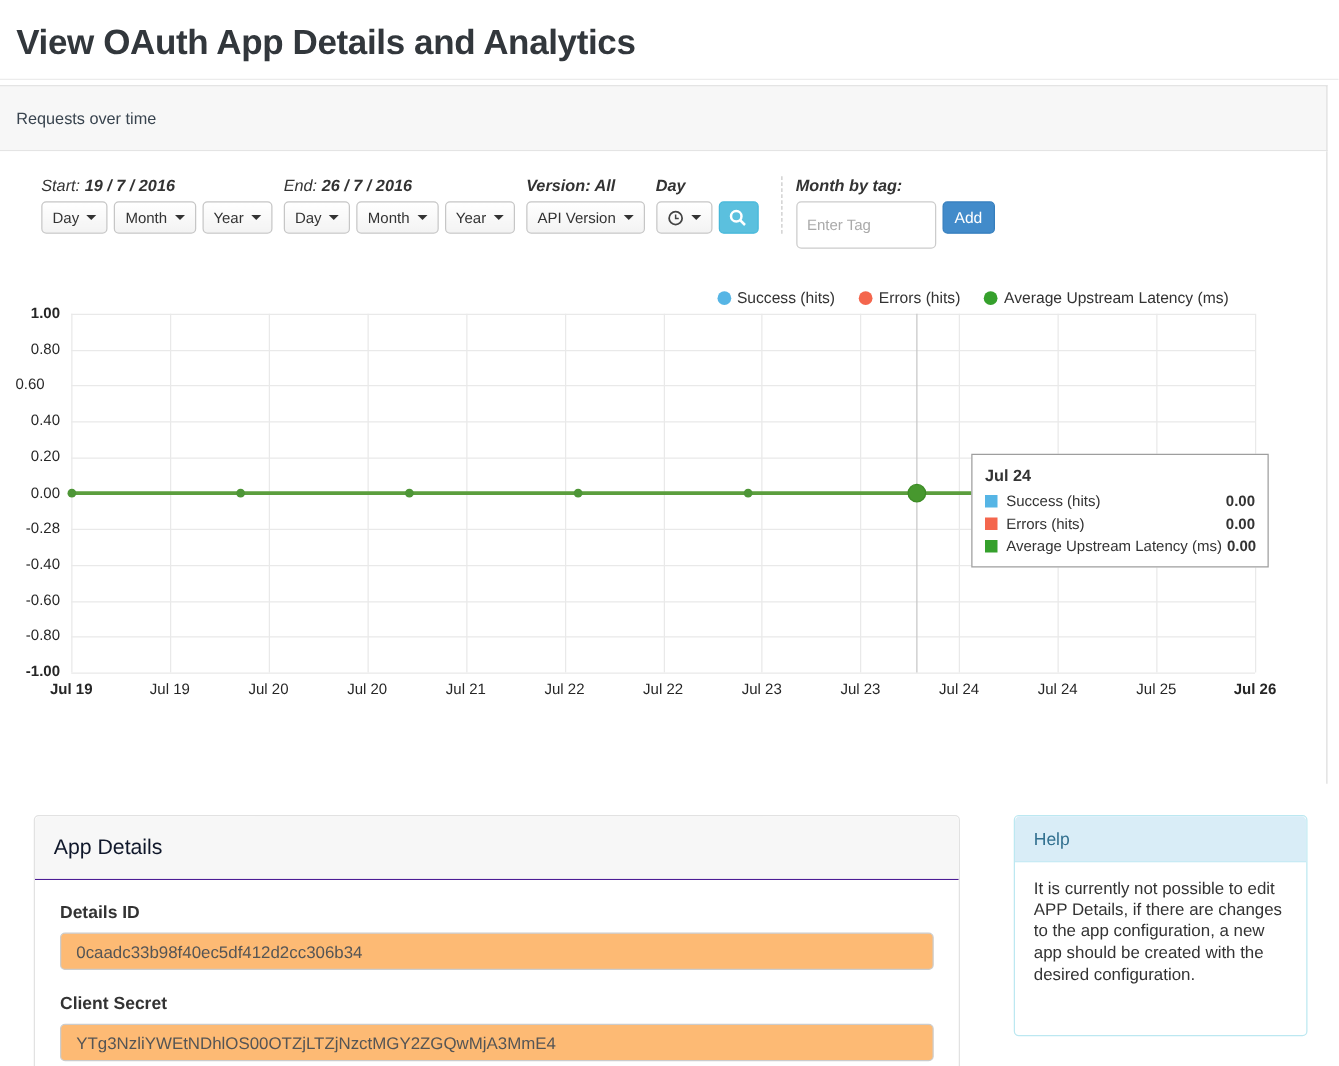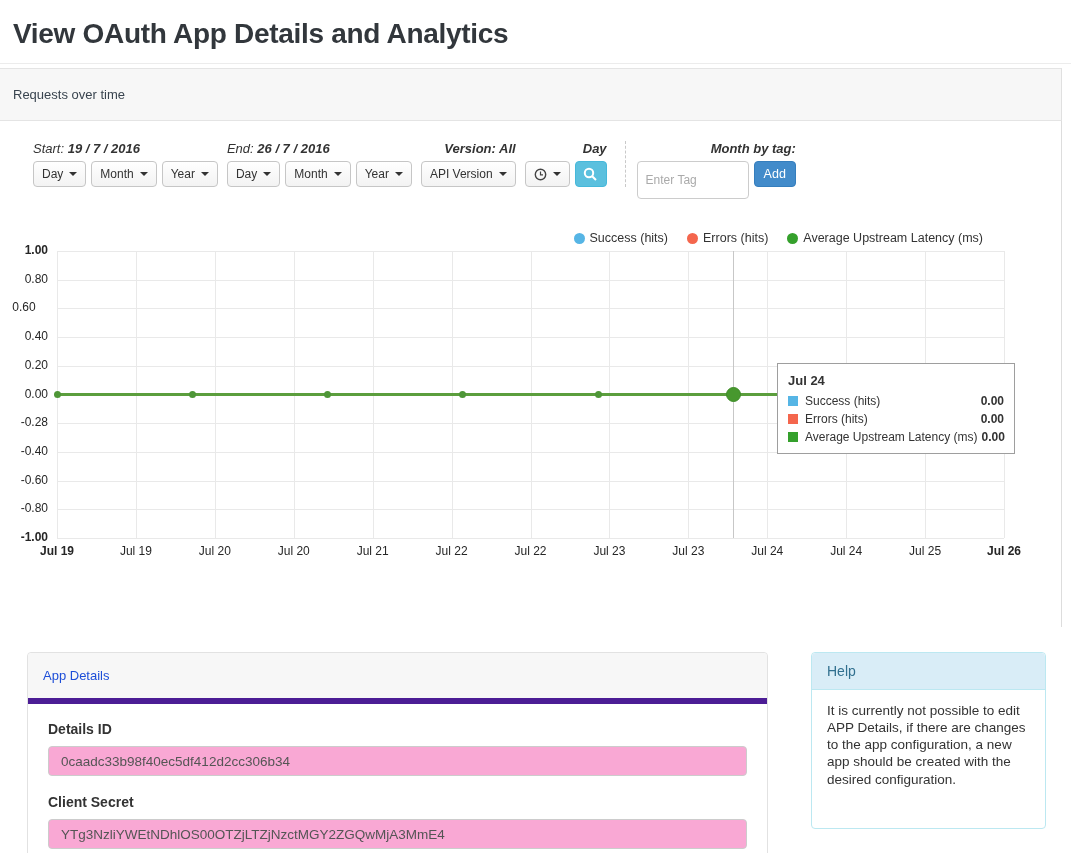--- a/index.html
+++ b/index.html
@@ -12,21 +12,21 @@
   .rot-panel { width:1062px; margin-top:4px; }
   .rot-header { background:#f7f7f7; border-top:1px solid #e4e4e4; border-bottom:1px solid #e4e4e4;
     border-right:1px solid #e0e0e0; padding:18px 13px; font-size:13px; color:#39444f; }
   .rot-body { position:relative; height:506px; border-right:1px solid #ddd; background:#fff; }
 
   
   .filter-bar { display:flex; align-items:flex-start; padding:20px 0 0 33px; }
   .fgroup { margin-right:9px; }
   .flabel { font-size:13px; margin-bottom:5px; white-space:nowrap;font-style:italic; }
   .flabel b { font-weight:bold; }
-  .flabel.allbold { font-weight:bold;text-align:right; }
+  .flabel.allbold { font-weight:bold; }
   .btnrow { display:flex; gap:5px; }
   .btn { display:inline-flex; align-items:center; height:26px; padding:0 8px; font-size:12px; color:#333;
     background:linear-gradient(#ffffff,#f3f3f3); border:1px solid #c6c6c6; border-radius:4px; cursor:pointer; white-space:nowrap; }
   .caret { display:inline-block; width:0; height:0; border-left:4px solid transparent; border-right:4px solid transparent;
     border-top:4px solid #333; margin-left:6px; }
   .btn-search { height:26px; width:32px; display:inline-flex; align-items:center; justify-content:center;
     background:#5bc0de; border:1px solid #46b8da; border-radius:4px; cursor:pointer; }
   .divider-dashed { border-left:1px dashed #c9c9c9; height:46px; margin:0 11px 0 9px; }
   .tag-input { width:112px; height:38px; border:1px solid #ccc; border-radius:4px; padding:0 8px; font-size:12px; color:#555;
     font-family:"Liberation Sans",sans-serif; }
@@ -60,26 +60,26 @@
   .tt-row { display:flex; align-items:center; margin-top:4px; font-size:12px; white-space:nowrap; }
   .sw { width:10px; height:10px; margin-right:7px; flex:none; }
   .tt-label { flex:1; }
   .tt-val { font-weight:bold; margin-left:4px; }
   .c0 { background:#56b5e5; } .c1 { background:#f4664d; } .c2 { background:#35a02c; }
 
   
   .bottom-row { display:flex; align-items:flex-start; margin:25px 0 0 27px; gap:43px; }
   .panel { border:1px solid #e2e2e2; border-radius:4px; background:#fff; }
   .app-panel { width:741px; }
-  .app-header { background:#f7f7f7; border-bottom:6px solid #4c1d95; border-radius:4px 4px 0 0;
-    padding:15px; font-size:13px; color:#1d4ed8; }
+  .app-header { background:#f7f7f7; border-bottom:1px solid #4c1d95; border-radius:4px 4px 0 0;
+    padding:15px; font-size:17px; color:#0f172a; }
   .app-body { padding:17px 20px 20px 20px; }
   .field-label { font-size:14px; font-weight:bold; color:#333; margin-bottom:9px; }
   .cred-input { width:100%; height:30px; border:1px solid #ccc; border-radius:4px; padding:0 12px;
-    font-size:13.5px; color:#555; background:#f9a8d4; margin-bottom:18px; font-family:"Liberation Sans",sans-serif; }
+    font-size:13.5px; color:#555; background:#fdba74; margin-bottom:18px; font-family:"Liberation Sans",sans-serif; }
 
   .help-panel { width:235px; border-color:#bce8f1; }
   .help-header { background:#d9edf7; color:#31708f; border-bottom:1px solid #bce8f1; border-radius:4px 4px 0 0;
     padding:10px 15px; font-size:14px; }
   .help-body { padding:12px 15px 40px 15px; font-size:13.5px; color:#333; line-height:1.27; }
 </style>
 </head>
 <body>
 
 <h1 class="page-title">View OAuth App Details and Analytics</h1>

···

Across the material, report every line that has the word "center".

   .btn { display:inline-flex; align-items:center; height:26px; padding:0 8px; font-size:12px; color:#333;
   .btn-search { height:26px; width:32px; display:inline-flex; align-items:center; justify-content:center;
   .tt-row { display:flex; align-items:center; margin-top:4px; font-size:12px; white-space:nowrap; }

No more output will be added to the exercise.